Despite those and other attacks being published, and an updated (also in
1998) version of the PKCS# 1 including the OAEP padding scheme, which is
much more resistant against the attack published by Bleichenbacher, the vulnerable PKCS#1 v1.5 padding still remains in widespread use.
The SSL and TLS protocols never received an update to use the OAEP
padding scheme for the RSA key exchange. It was only version 1.3 of the protocol,
published in 2018, completely removed support for this key exchange[12].
Many other widely used cryptographic protocols, like S/MIME or JSON Web
Tokens (JWT)[10], still allow use of PKCS#1 v1.5 padding for encryption.

Despite the original attack being nearly quarter of a century old, we found
many commonly used implementations to be still vulnerable to it.
As it’s a continuation of the ROBOT vulnerability[3], which we don’t expect
to get rid of any time soon, we’ve decided to name it after one everlasting
“Paranoid Android”.

1.1 Contributions
Our work makes the following contributions:
– We show that by using correct statistical methods and proper test setup,
detection of side channels in RSA implementations is robust
– We show that multiple popular implementations, including ones previously
tested, are still vulnerable to attacks utilising timing based oracles, both over
loopback and over regular Ethernet networks.
– We publish a set of tools for testers of cryptographic libraries for checking
the timing of APIs providing RSA decryption with minimal dependencies.
– For implementations which can’t remove support for PKCS#1 v1.5 encryption, we propose an alternative decryption algorithm, which does not require
side-channel free code on the application side.

2 Adaptive chosen ciphertext attacks
The Bleichenbacher attack allows decrypting arbitrary RSA ciphertexts or forging signatures when the attacker can learn some information about specially
crafted ciphertexts, related to the ciphertext they want to decrypt[2].
The attack works thanks to few properties of the RSA cryptosystem:
– the RSA encryption is homomorphic with regards to multiplication,
– the PKCS#1 v1.5 padding requires specific values of the two most significant
bytes: 0 and 2, but not for the whole padding,
– learning about PKCS#1 v1.5 conformance of a related ciphertext provides
specific bounds on the value of the plaintext we want to decrypt.

Homomorphism in RSA cryptosystem Let e and n be the RSA public key
(with e representing the public exponent and n representing the modulus), and
let d be the corresponding secret key (the private exponent).
The RSA encryption operation of a message m is equal to me mod n, giving
ciphertext c. The RSA decryption operation of the ciphertext c is equal to c^d
mod n.

See the PKCS#1[11] specification for information on how n, d, and e are
related to each-other, but it’s not necessary to understand the attack.

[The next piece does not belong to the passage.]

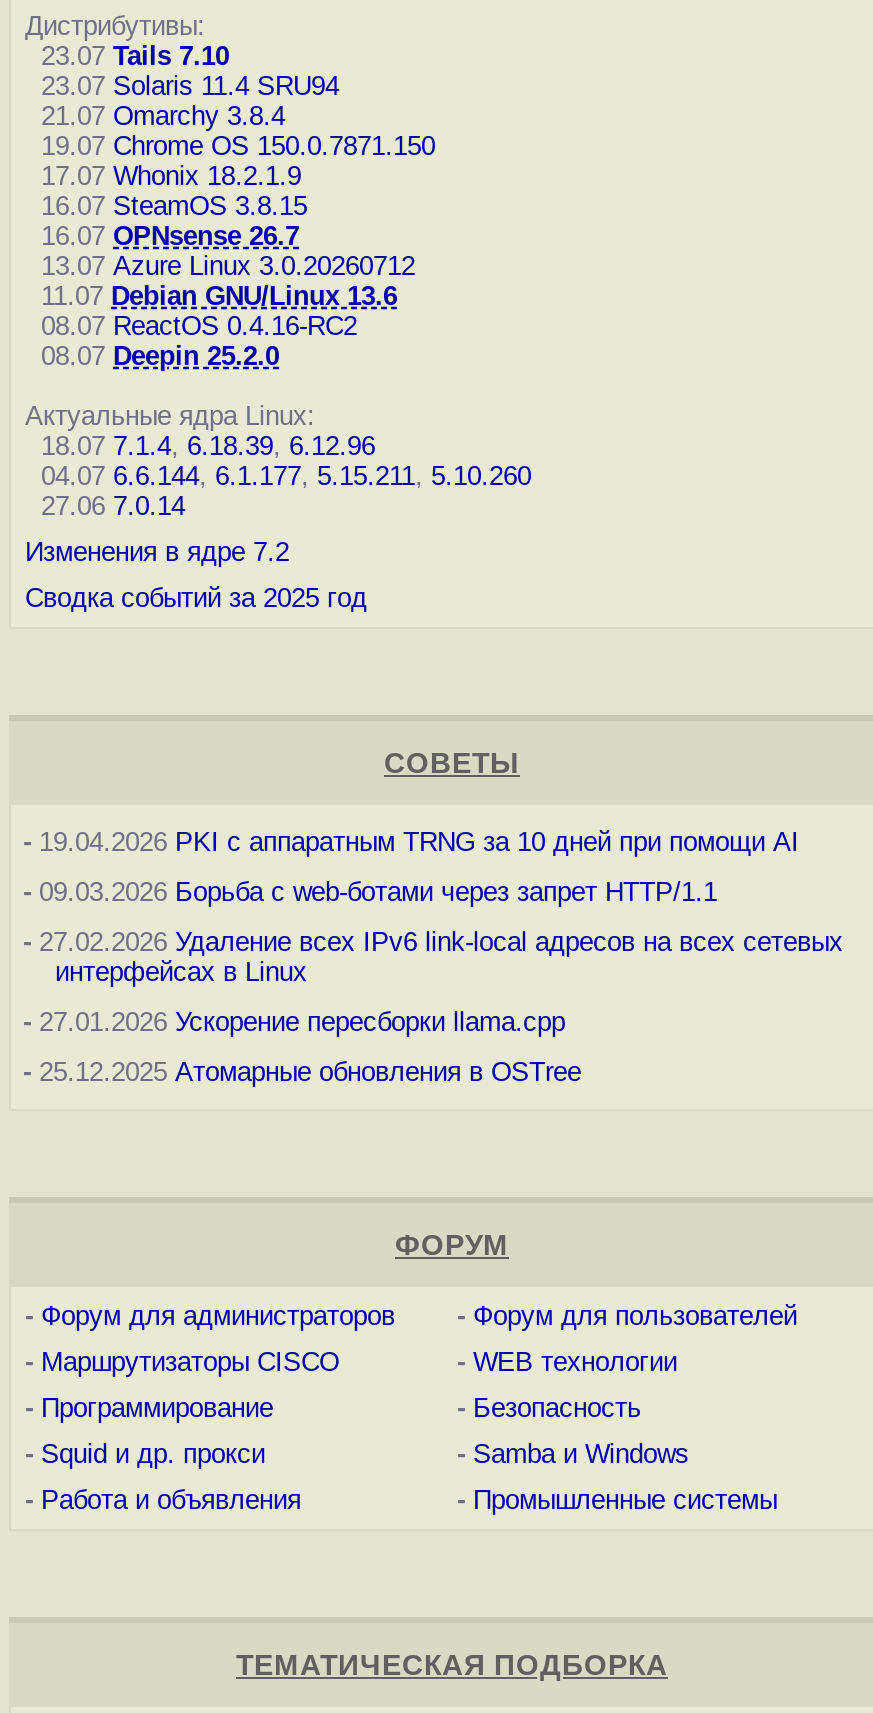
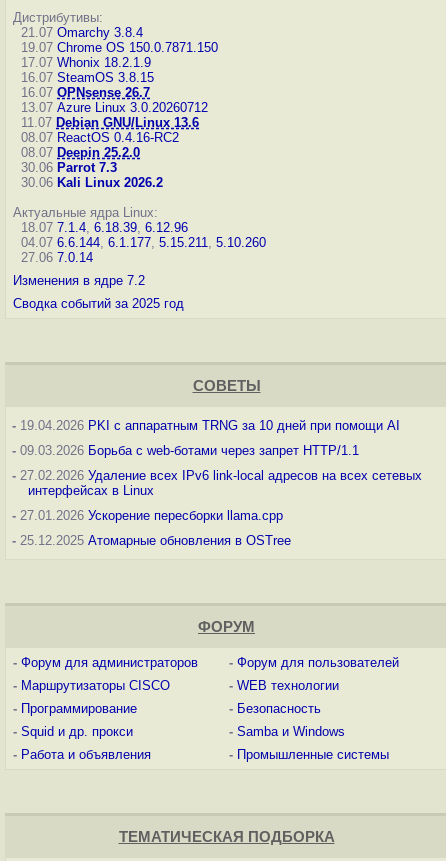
- 23.07 Tails 7.10
- 23.07 Solaris 11.4 SRU94

moved up: 21.07 Omarchy 3.8.4 | 19.07 Chrome OS 150.0.7871.150 | 17.07 Whonix 18.2.1.9 | ... | 08.07 ReactOS 0.4.16-RC2 | 08.07 Deepin 25.2.0

+ 30.06 Parrot 7.3
+ 30.06 Kali Linux 2026.2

Now, when we introduce some number s, then by calculating c’=s^ec mod n
we effectively multiply the plaintext m by s, as c’=s^em^e=(sm)^e mod n. We
can do that even when we don’t know the value of m, just the value of it after
encryption: c. Thus, we can multiply an arbitrary encrypted value by a value we
know, just by having access to the public key.

PKCS#1 padding In the original attack[2], the attacker learns only whether
or not a ciphertext decrypts to a correctly padded PKCS#1 v1.5 plaintext.
A plaintext is correctly padded when the number m converted to a big-endian
representation of same size as the modulus n consists of 8-bit bytes as follows:
0x00, 0x02, PS, 0x00, P. Additionally the string PS consists of at least 8 bytes,
none with value 0. The string P can include bytes of value 0 and can also be
empty.

That means, that if a ciphertext is PKCS#1 conforming, we know that it decrypts to a value 2B ≤ ms mod n < 3B, where B = 2^8(k−2) and k is the number of bytes necessary to represent n as as a big-endian integer (i.e. it’s larger or equal to 0x000200…00, but smaller than 0x000300..00).

Bleichenbacher attack Note that if we know that c · s ^e mod n is PKCS #1 conforming, it means that c · s mod n ∈ [2B, 3B). That implies that there is an integer r such that 2B ≤ m · s − r · n < 3B.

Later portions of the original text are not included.